-- Records for the exercise follows --
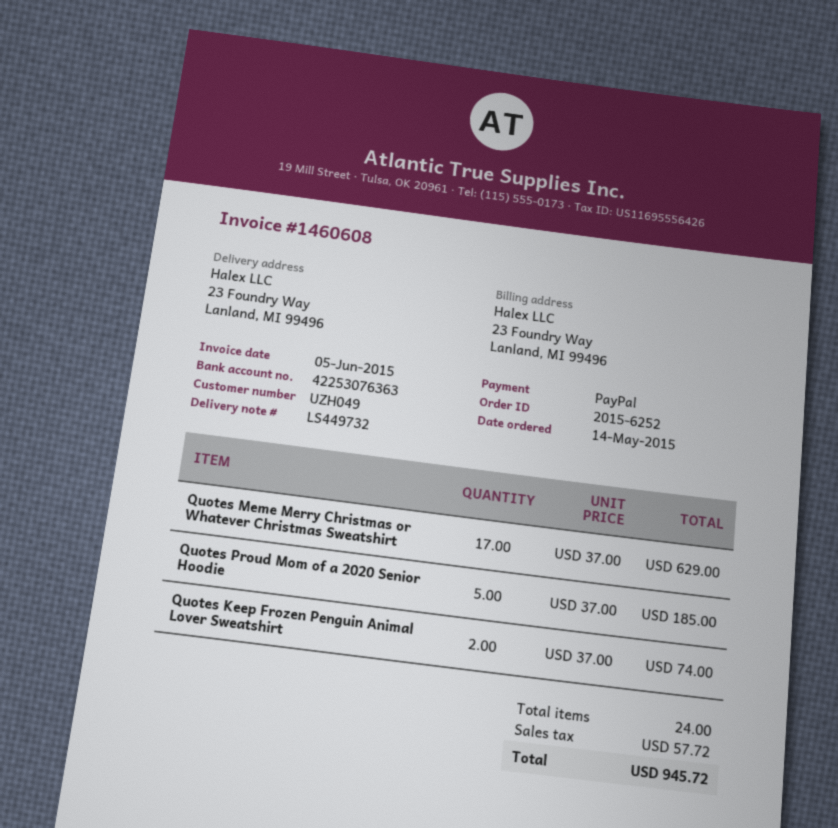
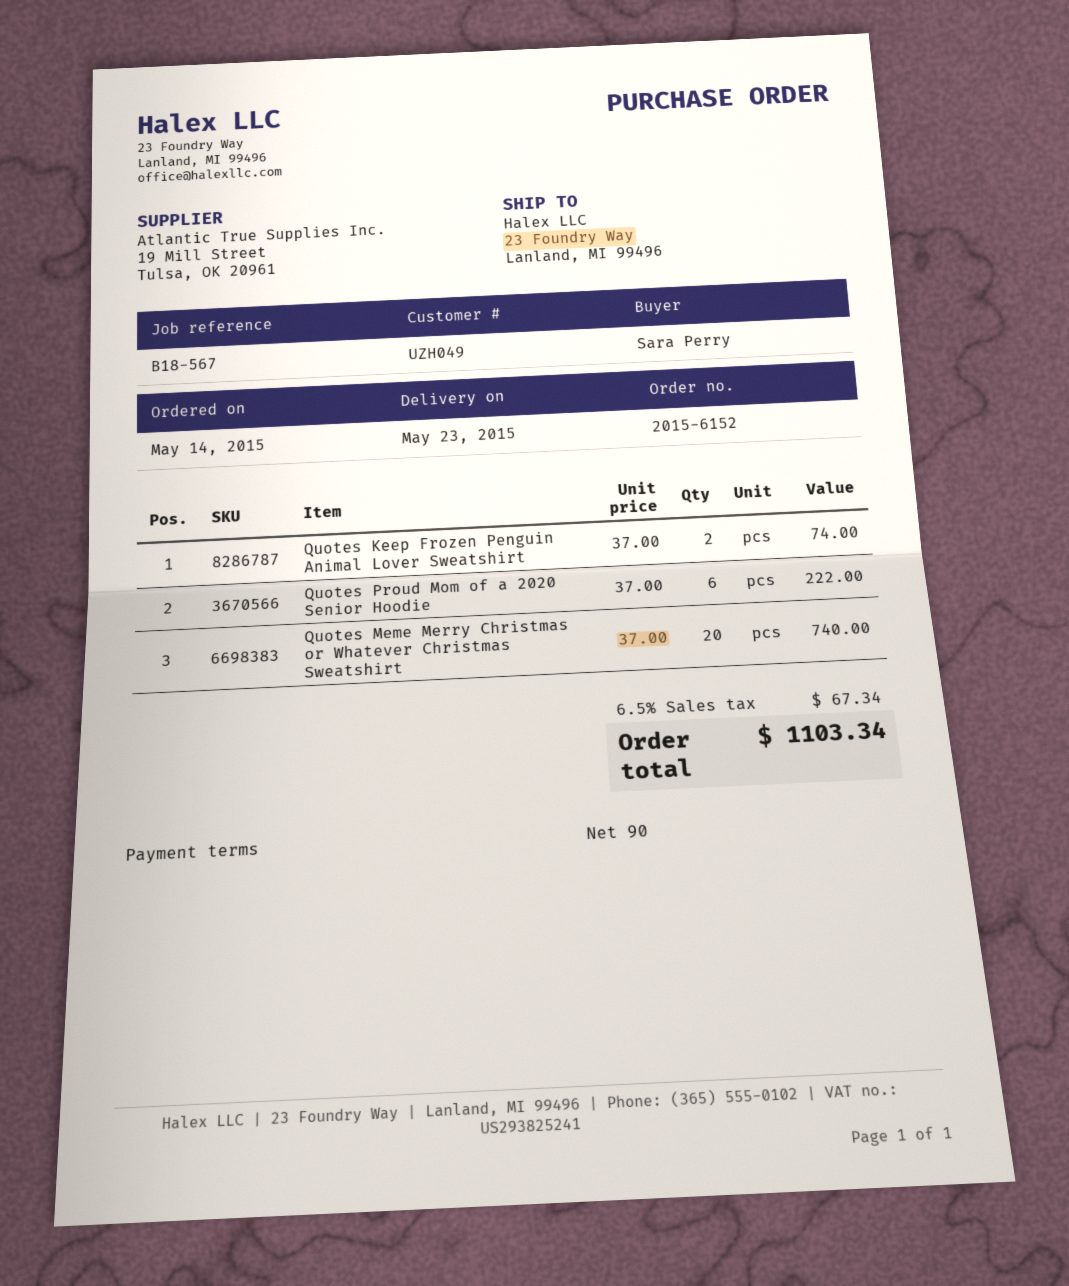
order number: 2015-6252 -> 2015-6152
Quotes Meme Merry Christmas or Whatever Christmas Sweatshirt: 17 x 37.00 = 629.00 -> 20 x 37.00 = 740.00
Quotes Proud Mom of a 2020 Senior Hoodie: 5 x 37.00 = 185.00 -> 6 x 37.00 = 222.00
tax: 57.72 -> 67.34
total: 945.72 -> 1103.34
-- Records for the exercise concluded --
■ Goal of the exercise ■
Set down the whole listing word for word, omitting the pictures.

■ Finished exercise ■
order number: 2015-6252 -> 2015-6152
Quotes Meme Merry Christmas or Whatever Christmas Sweatshirt: 17 x 37.00 = 629.00 -> 20 x 37.00 = 740.00
Quotes Proud Mom of a 2020 Senior Hoodie: 5 x 37.00 = 185.00 -> 6 x 37.00 = 222.00
tax: 57.72 -> 67.34
total: 945.72 -> 1103.34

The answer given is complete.